WHAT TO WORK ON> Set each line of the material below down word for word, from the first through the line that holds "- MVVM Aproach", but not the pictures.

STORED DATA section start

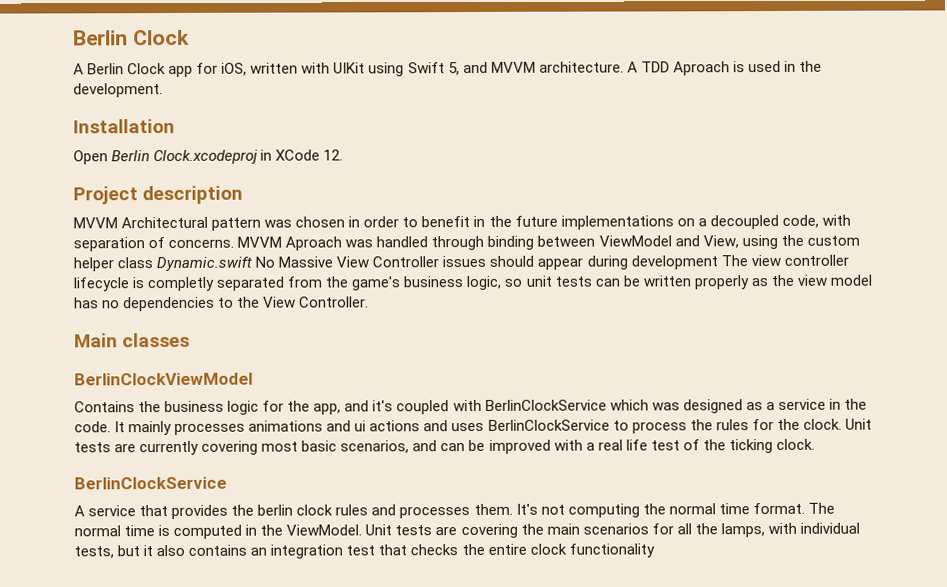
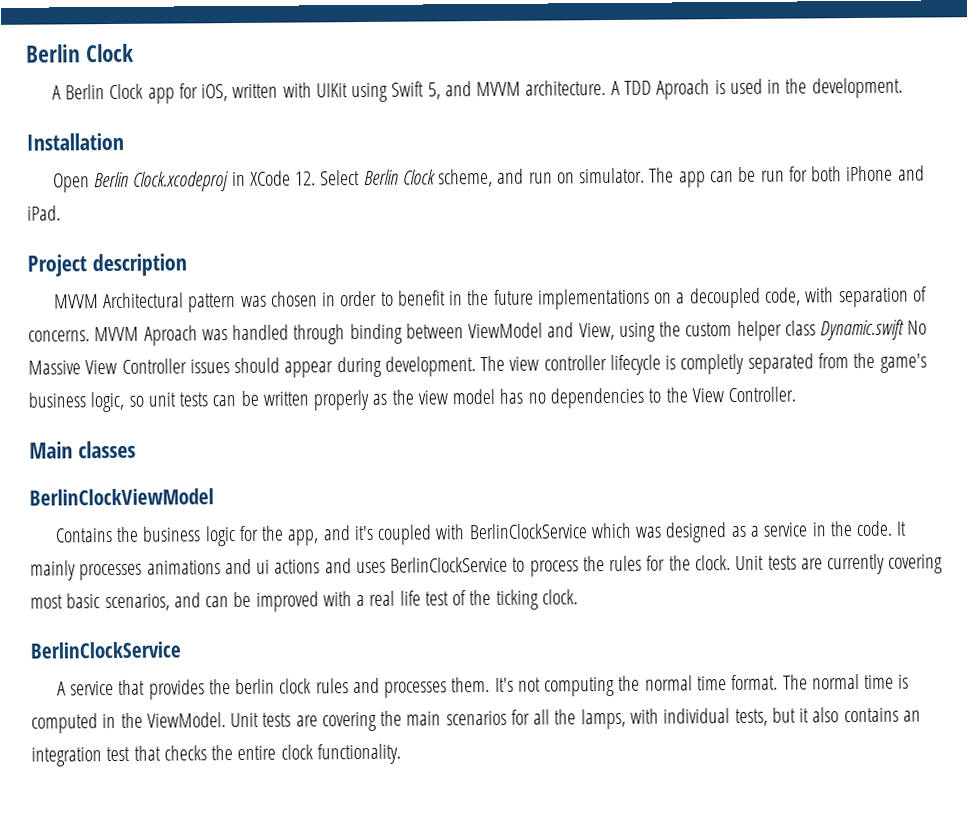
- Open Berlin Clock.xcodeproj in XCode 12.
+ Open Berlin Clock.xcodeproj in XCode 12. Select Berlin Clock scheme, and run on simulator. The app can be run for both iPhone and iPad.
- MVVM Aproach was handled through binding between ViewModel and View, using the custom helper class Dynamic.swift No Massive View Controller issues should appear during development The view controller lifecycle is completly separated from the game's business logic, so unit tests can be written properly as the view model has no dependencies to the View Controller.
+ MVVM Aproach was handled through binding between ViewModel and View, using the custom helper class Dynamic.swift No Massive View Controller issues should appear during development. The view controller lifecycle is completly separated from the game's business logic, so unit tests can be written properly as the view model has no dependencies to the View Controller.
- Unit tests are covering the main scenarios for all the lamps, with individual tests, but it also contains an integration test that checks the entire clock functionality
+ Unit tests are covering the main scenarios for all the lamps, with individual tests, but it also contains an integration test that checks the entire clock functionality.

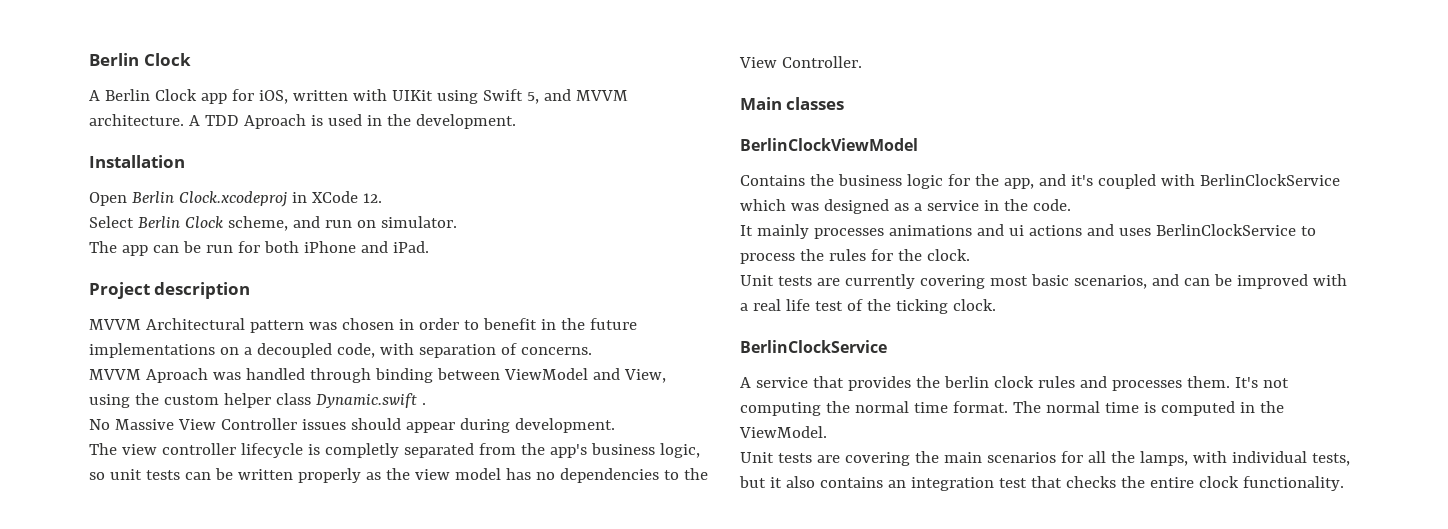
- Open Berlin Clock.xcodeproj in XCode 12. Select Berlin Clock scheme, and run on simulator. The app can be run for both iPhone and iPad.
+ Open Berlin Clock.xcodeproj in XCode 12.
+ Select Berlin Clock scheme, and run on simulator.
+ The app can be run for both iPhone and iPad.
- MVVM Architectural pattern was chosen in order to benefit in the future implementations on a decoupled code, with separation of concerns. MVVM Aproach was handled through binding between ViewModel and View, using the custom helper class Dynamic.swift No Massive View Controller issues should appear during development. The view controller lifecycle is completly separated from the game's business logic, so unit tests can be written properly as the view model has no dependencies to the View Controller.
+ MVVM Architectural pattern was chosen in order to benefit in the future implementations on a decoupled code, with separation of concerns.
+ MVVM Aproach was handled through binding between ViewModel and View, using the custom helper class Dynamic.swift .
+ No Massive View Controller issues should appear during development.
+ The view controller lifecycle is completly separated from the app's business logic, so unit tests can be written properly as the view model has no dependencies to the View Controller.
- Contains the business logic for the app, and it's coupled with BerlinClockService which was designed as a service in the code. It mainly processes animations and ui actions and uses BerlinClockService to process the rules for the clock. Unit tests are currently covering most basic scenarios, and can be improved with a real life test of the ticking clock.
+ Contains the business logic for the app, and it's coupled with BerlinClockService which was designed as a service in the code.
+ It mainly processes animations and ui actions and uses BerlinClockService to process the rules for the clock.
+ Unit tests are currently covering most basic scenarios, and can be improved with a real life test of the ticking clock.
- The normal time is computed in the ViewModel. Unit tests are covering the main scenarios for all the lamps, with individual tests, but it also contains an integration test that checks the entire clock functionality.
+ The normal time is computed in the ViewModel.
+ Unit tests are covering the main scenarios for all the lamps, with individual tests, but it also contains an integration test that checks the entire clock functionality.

STORED DATA section end

RESULT>
- Open Berlin Clock.xcodeproj in XCode 12.
+ Open Berlin Clock.xcodeproj in XCode 12. Select Berlin Clock scheme, and run on simulator. The app can be run for both iPhone and iPad.
- MVVM Aproach was handled through binding between ViewModel and View, using the custom helper class Dynamic.swift No Massive View Controller issues should appear during development The view controller lifecycle is completly separated from the game's business logic, so unit tests can be written properly as the view model has no dependencies to the View Controller.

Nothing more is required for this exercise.